Q: What's involved in the engine teardown?
A: The engine is removed from the car and moved to the engine inspection area where it is disassembled by the team. Once disassembly is complete, NASCAR inspectors begin the process of measuring, weighing and checking the material of individual components of the engine i.e. throttle bodies, intake manifolds, cylinder heads, connecting rods, pistons, lifters, intake and exhaust valves. The bore of the cylinder block is measured to ensure it is at or less than the maximum. Bore size and crankshaft stroke are also measured. Using a calculation of those two measurements -- bore and stroke -- the total cubic inches of displacement is determined. Piston and cylinder-head chamber volumes are measured to determine the compression ratio. NASCAR has a minimum and maximum rule for cubic inches of displacement as well as a maximum compression ratio. Templates are installed on the cylinder head to check valve location, intake and exhaust port height/location. The throttle body's venturi and throttle bore sizes are checked and installed on a flowbench to measure the airflow rate in cubic feet per minute, or CFM. Manifolds are put on a fixture and compared to the OEM-submitted manifold to ensure that the externals of the manifold have not been altered.
Q: Why are cars other than the No. 48 in the post-race teardown video?
A: Following a NASCAR Sprint Cup Series event the winning car, second-place car and a random car are brought back on the NASCAR transporter to the R&D center in Concord, North Carolina for post-race inspection. To maintain a level of transparency in the inspection process, the teams' cars are positioned side-by-side in the inspection bay at the R&D center.
Q: What is the mechanical arm seen toward the end of the video?
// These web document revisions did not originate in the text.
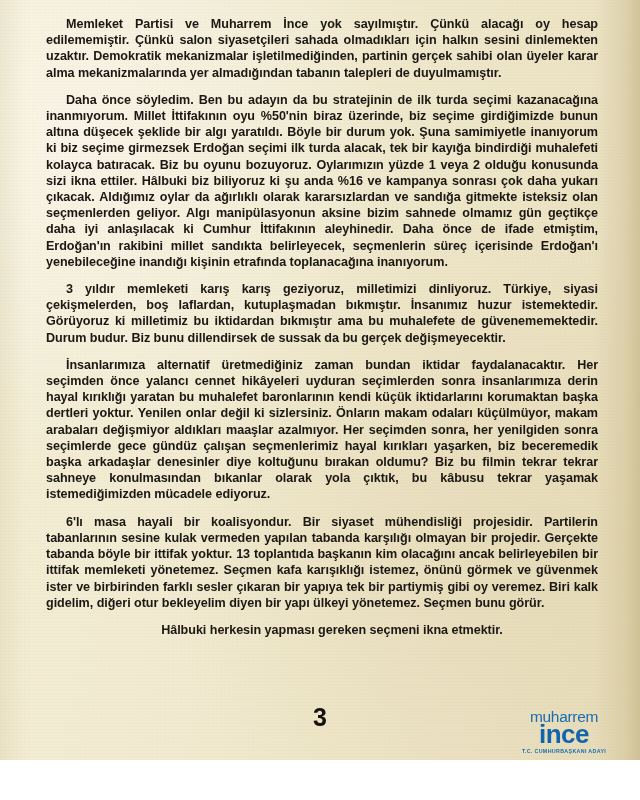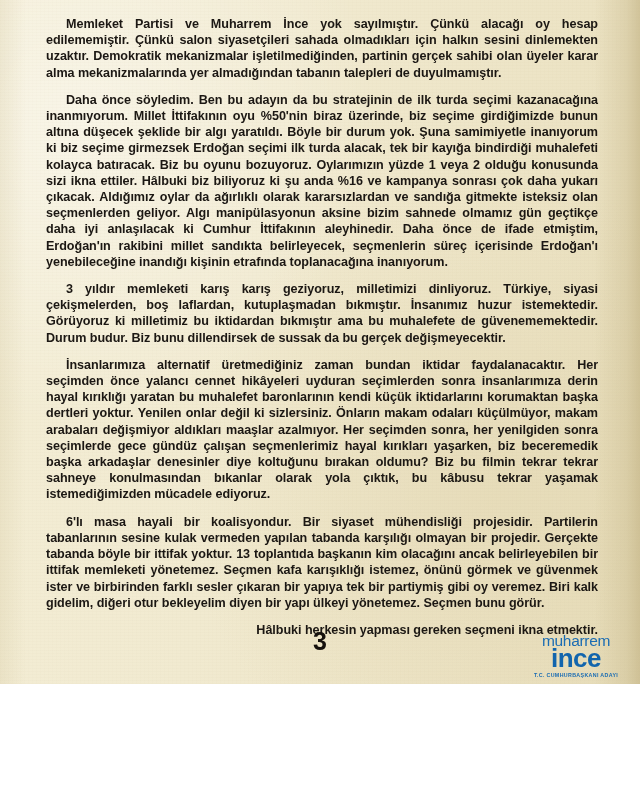--- a/index.html
+++ b/index.html
@@ -16,7 +16,7 @@
   #page {
     position: relative;
     width: 640px;
-    height: 684px;
+    height: 760px;
     box-sizing: border-box;
     background-color: #f1ead0;
     background-image:

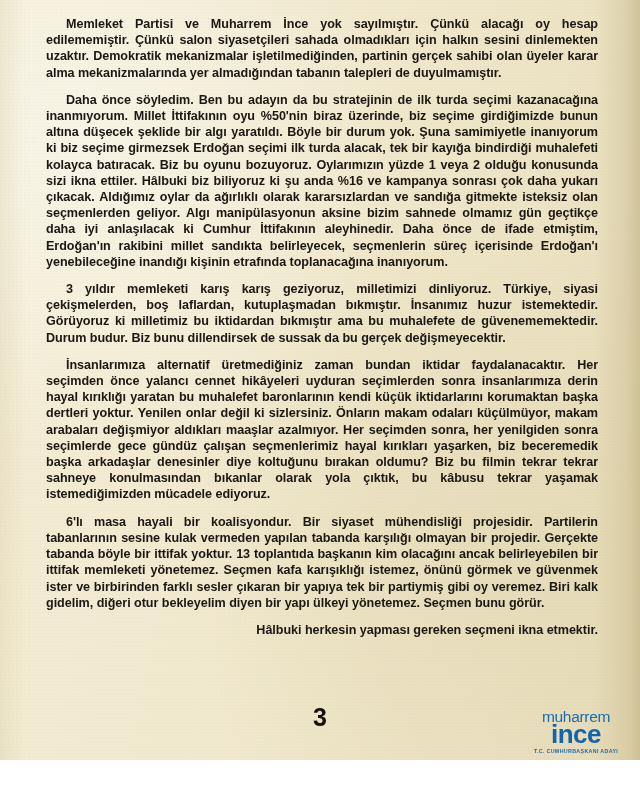--- a/index.html
+++ b/index.html
@@ -73,7 +73,7 @@
     margin-bottom: 0;
   }
   p.para.closing {
-    text-align: right;
+    text-align: center;
   }
 
   #page-number {

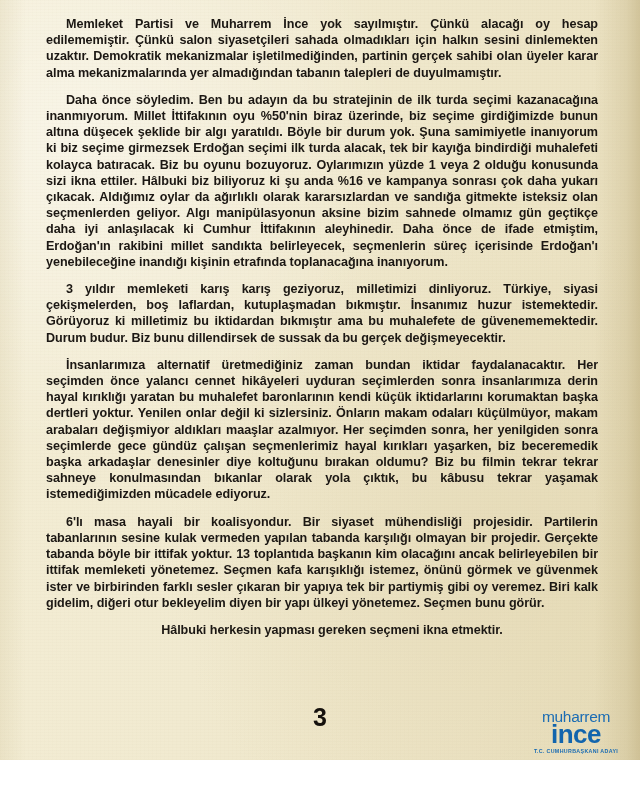--- a/index.html
+++ b/index.html
@@ -91,7 +91,7 @@
 
   #logo {
     position: absolute;
-    right: 12px;
+    right: 24px;
     bottom: 6px;
     width: 104px;
     z-index: 3;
A: It is a digitizer, a portable computer-aided measurement system. It's extremely accurate -- to within .001 thousands of an inch -- and it takes the place of conventional mechanical measuring instruments like a micrometer, caliper, height gauges and tape measures. NASCAR uses this computer-aided measuring system to inspect and verify that the body, components and chassis are all assembled in the correct NASCAR-approved locations and in the correct relationship to one another.